The expansion of oversight suggests Beijing is now seeking to exert a measure of control over the international benchmarks that influence commodities prices in China, as well as deterring speculation more generally among state-owned companies.

Eoin Treacy's view

Historically, exchanges have been the primary deciders of whether ebullient sentiment in futures contracts constitutes a threat to the market. Their solution is simple. They raise margin rates and make it much more expensive to hold positions. That has almost universally succeeded in bringing prices back down.

For all the talk of allowing the market a greater weight in the economy, China is instead attempting to set prices by dictate. That does not work beyond the short term. China is not a major producer of the commodities it consumes. Stockpiles are finite regardless of how large they are and they are held as a precaution against rising geopolitical tensions as well as a price setting mechanism.

This situation is a recipe for volatility and particularly since we are still in a global economic recovery. Ambitious plans for spending on renewable energy and electric vehicles will require significant retooling and demand for commodities. That’s a global phenomenon. While China is by far the largest consumer, the evolution of new sources of demand reduces its ability to influence the market.

BHP is pausing in the region of the 2011 peaks and has unwound its shot-term overbought condition.

Freeport-McMoRan is a more direct play on copper.
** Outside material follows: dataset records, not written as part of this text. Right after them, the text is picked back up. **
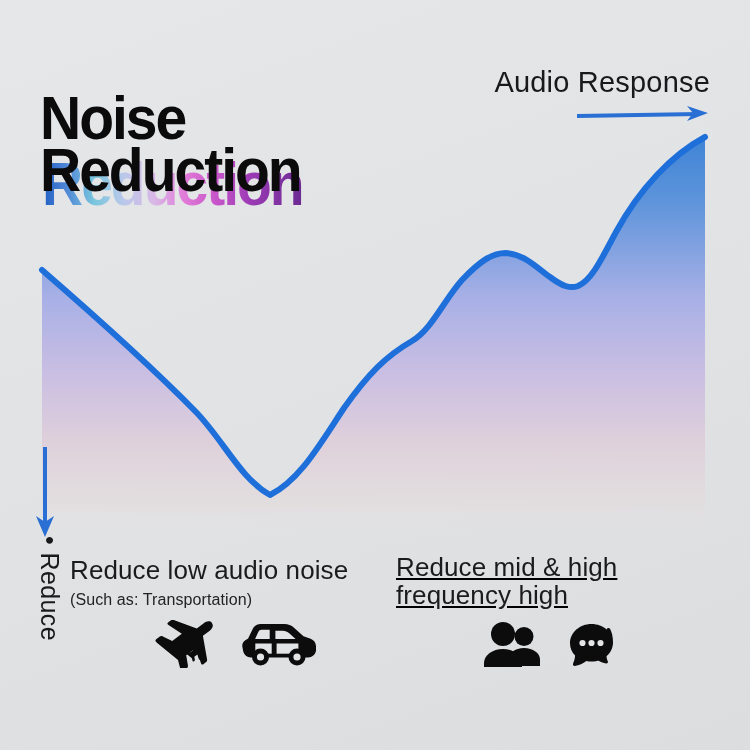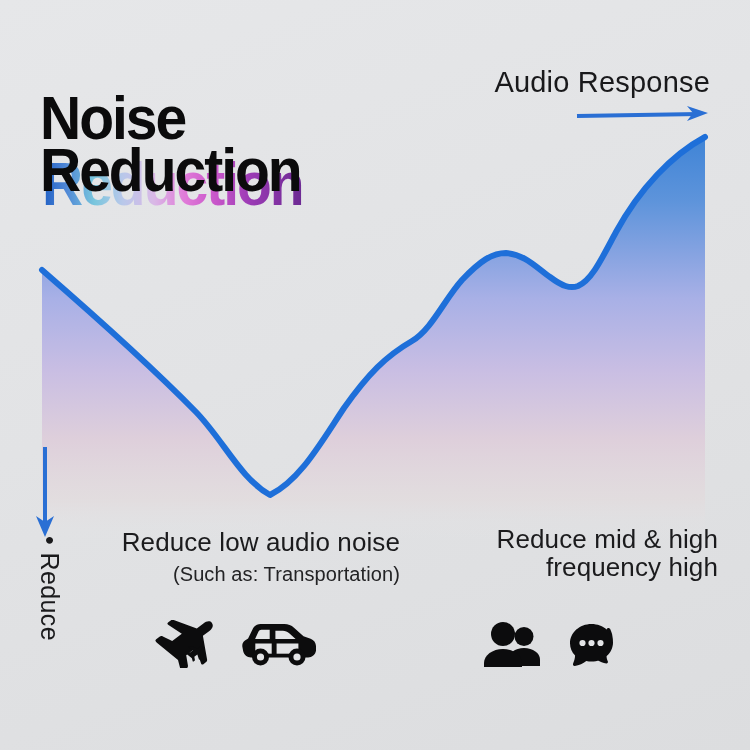"Reduce low audio noise" .caption-block { margin-top: none -> 28px; text-align: right -> left }
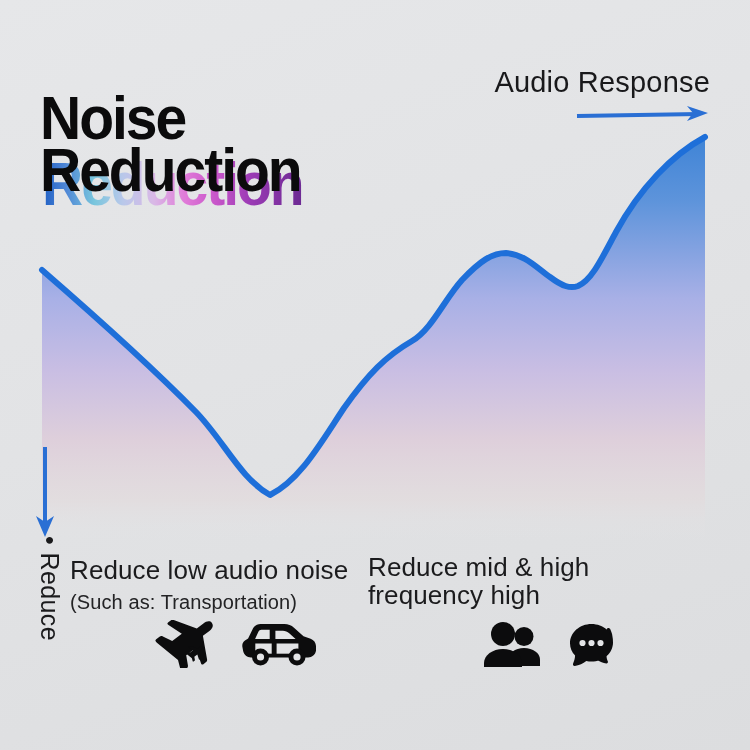"Reduce mid & high" #caption-right { left: 368px -> 396px; text-decoration: none -> underline }
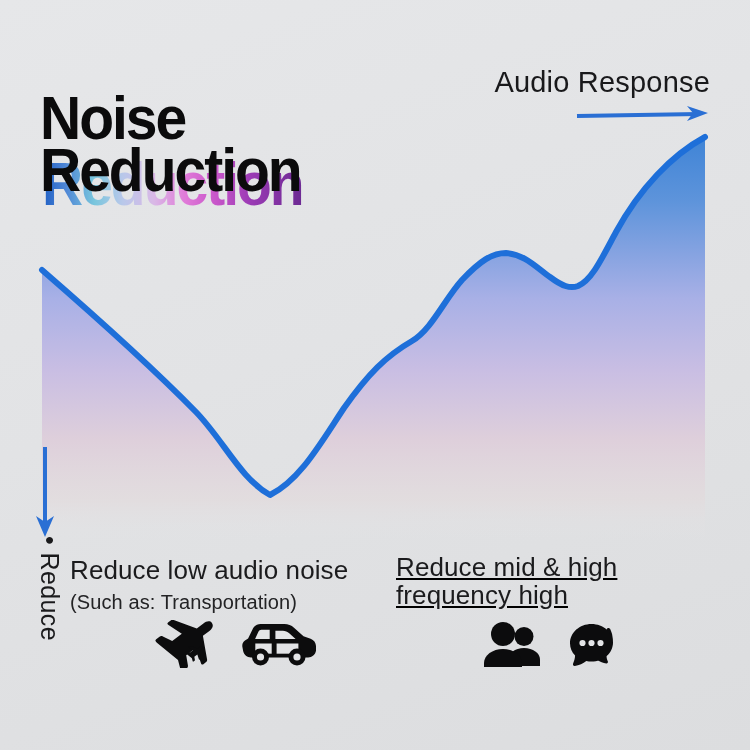"(Such as: Transportation)" .caption-sub { font-size: 20px -> 16px }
The share has been resurgent over the last year and is now testing the upper side of its underlying range. This is still a consistent uptrend if the recent low holds.

The pace of Glencore’s uptrend has moderated over the last month but it continues to hold the medium-term sequence of higher reaction lows.

Southern Copper is a very high-beta play on the copper price. It broke out to new all-time highs in December and has now fallen more than the copper price.

Coking coal is also an essential commodity China has to import. The Dalian futures contract remains in a clear uptrend and the coal sector is among the least loved but best performing anywhere.

Companies like Peabody Energy, Whitehaven Coal, Arch Resources and SunCoke Energy have base formation completion characteristics but are susceptible to some additional weakness in the short term as China attempts to weigh on the sector.